Using a mixture of arcpy and numpy the methods below should do the trick:

import arcpy, numpy

##Get Rasters bands as well as raster height, width, and no data value
in_path = r'' #enter the fullpath to your raster stack here
arcpy.env.workspace = in_path
bands = arcpy.ListRasters()
in_ras = arcpy.Raster(in_path)
raster_rows = in_ras.width
raster_columns = in_ras.height
no_data = in_ras.noDataValue # this property can be tricky so you may need to set the value manually

#create an empty numpy array of zeros the same size as input raster to store the results
out_raster_data = numpy.zeros((raster_columns, raster_rows), numpy.int) 

From here I will present two different ways you can go.

The first method (shown below) relies on native numpy functions. It uses native methods from numpy to mask data based on the provided no data value. This method is much faster:

bands_list = []
for i in bands:
    temp_array = arcpy.RasterToNumPyArray(i).astype(numpy.float32)
    masked_array = numpy.ma.masked_values(temp_array, no_data)
    bands_list.append(masked_array.mask) #use the mask from masked_array that is an array of True/False values depending on if the value in the array was no_data or not

for i in xrange(0, len(bands)):
    out_raster_data += bands_list[i] #perform addition on the Boolean mask arrays (1 for False (no_data), 0 for True (data))

The second method is a looping method which loops over the pixels/array elements individually. This method is much slower.

#Create a list that houses each raster array
bands_list = []
for i in bands:
    bands_list.append(arcpy.RasterToNumPyArray(i).astype(numpy.float32))

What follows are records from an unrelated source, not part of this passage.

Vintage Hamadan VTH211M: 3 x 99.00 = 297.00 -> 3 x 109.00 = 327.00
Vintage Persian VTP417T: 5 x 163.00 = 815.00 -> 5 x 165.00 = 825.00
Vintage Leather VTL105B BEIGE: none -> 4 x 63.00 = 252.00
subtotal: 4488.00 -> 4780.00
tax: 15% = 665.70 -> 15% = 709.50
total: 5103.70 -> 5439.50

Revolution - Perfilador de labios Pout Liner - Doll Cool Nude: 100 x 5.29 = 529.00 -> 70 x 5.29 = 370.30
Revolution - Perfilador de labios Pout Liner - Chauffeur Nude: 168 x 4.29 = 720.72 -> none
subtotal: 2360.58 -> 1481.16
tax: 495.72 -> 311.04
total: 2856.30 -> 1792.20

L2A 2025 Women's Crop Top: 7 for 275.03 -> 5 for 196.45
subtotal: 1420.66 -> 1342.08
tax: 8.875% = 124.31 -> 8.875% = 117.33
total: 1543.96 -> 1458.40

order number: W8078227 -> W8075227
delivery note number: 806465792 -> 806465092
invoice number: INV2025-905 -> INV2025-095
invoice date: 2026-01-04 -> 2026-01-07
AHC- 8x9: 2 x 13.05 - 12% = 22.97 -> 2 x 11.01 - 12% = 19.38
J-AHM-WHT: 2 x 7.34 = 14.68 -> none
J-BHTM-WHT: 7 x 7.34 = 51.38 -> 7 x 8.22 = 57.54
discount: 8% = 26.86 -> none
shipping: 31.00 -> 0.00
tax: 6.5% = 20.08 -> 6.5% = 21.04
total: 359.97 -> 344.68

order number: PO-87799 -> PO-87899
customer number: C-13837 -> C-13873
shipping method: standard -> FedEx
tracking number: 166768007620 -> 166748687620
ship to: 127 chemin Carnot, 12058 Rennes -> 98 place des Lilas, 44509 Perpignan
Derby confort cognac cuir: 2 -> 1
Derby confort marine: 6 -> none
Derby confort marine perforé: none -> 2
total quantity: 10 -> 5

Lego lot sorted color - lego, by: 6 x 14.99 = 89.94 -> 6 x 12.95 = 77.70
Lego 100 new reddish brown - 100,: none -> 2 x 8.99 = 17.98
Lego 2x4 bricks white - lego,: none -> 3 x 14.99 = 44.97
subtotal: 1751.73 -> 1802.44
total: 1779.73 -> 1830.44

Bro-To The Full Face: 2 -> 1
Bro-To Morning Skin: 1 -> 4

#loop over all columns, rows, then bands
#loop over bands last to get a value from each band and increase the output pixel value if it is equal to no_data
for y in xrange(0, raster_columns):
    for x in xrange(0, raster_rows):
        out_pixel_data = 0
        for j in range(0,len(bands)):
            sample_value = bands_list[j][y,x]
            if sample_value == no_data:
                out_pixel_data += 1
        out_raster_data[y,x] = out_pixel_data

To save the output in raster format for both methods, you can finish with this:

#convert numpy array to raster and save the results
result_raster = arcpy.NumPyArrayToRaster(out_raster_data)
result_raster.save(r'') #enter output raster path here

If you are working with a spatial reference you will need to project the resulting raster either when converting to raster or after the fact.